WHAT TO DO: Pictures aside, the output must consist of the lines from the one containing "database: mysql, postgresql." through the end of the data, reproduced exactly.
(Beginning of DATASET EXTRACT)
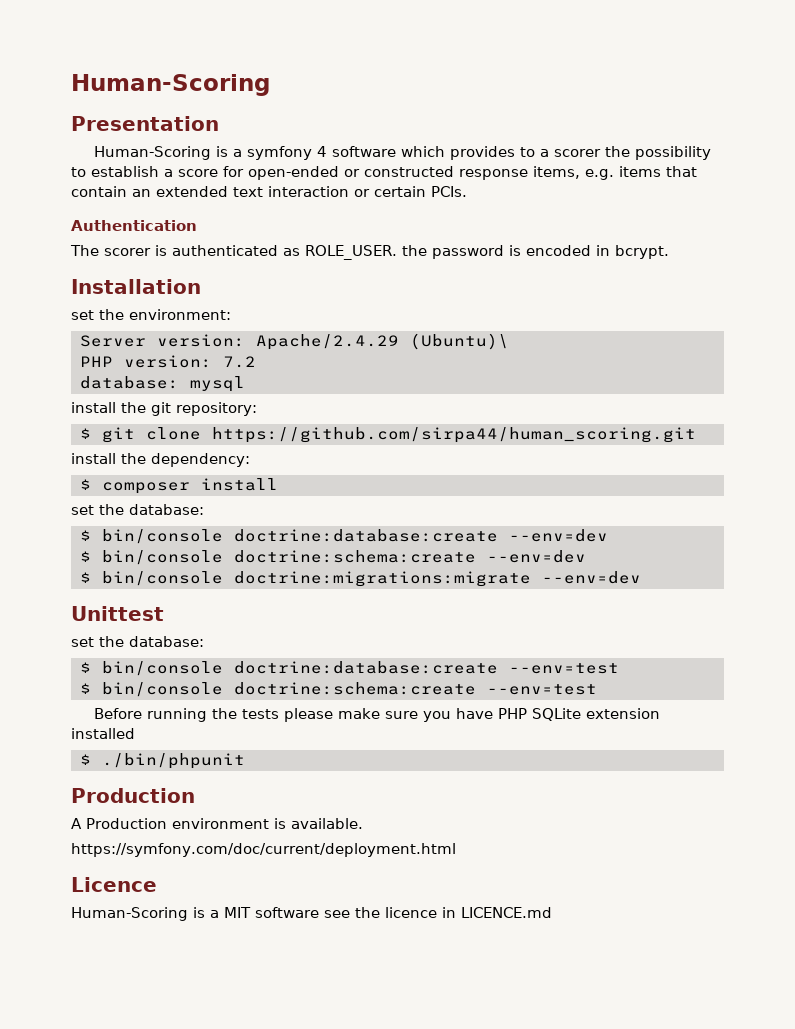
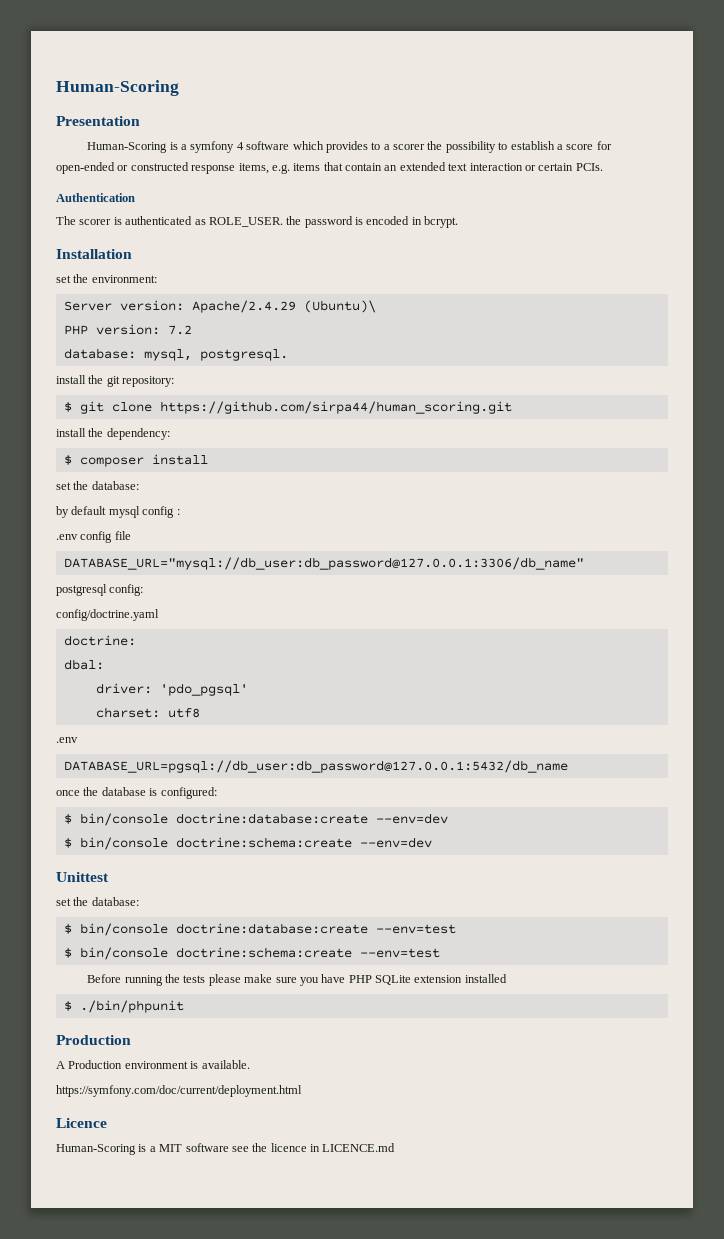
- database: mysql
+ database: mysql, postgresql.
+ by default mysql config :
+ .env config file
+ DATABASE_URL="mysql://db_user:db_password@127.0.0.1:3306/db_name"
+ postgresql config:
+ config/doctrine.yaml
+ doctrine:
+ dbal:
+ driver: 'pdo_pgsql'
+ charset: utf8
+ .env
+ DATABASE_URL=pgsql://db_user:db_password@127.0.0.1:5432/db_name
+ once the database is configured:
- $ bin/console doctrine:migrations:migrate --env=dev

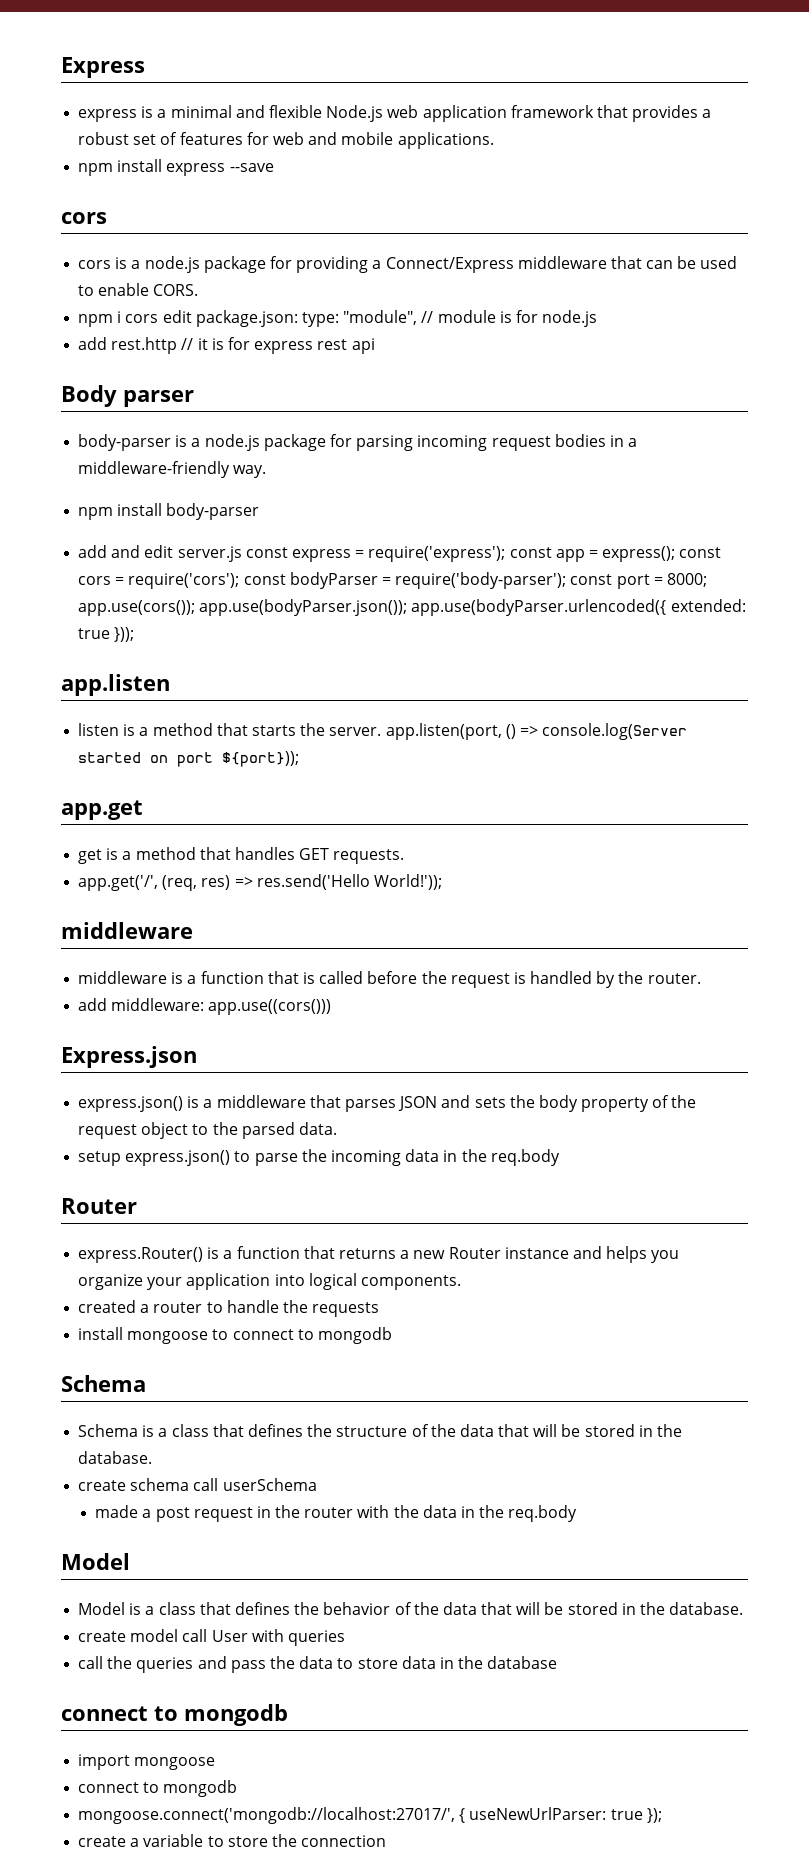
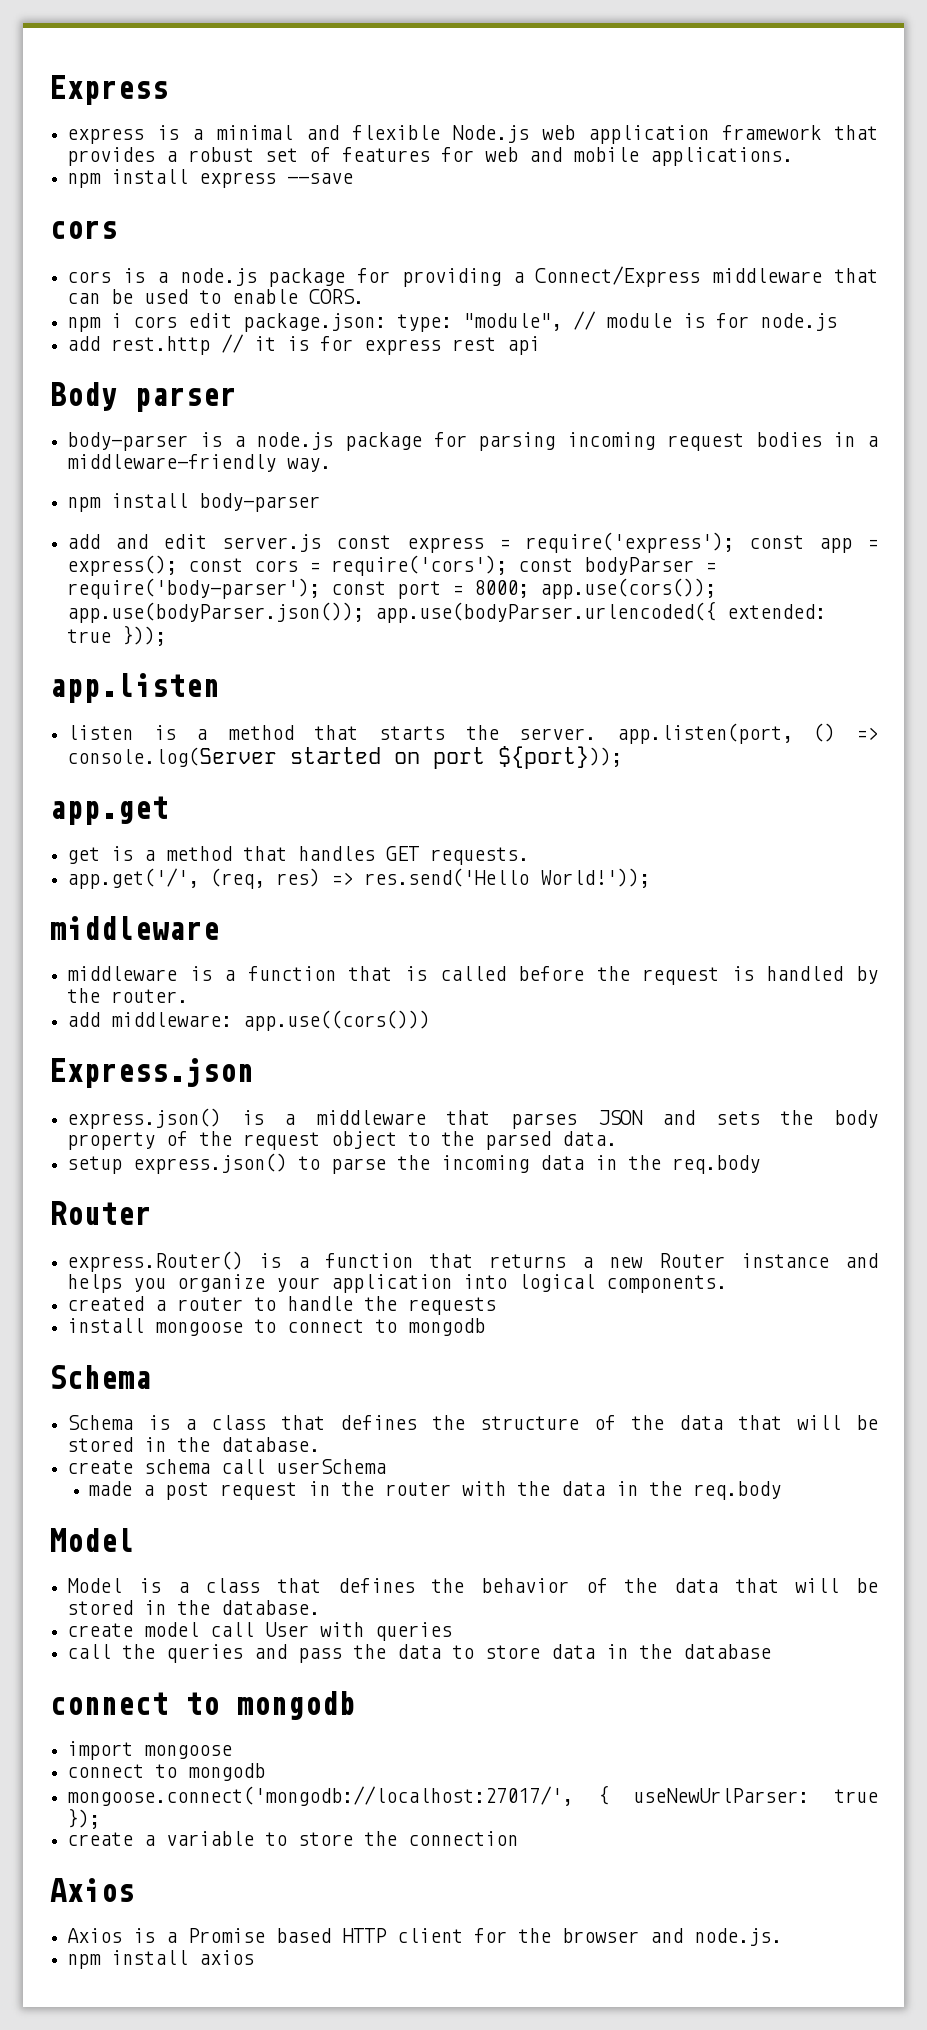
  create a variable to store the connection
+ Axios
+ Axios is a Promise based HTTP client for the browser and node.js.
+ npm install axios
(End of DATASET EXTRACT)
TASK RESPONSE:
+ database: mysql, postgresql.
+ by default mysql config :
+ .env config file
+ DATABASE_URL="mysql://db_user:db_password@127.0.0.1:3306/db_name"
+ postgresql config:
+ config/doctrine.yaml
+ doctrine:
+ dbal:
+ driver: 'pdo_pgsql'
+ charset: utf8
+ .env
+ DATABASE_URL=pgsql://db_user:db_password@127.0.0.1:5432/db_name
+ once the database is configured:
- $ bin/console doctrine:migrations:migrate --env=dev

  create a variable to store the connection
+ Axios
+ Axios is a Promise based HTTP client for the browser and node.js.
+ npm install axios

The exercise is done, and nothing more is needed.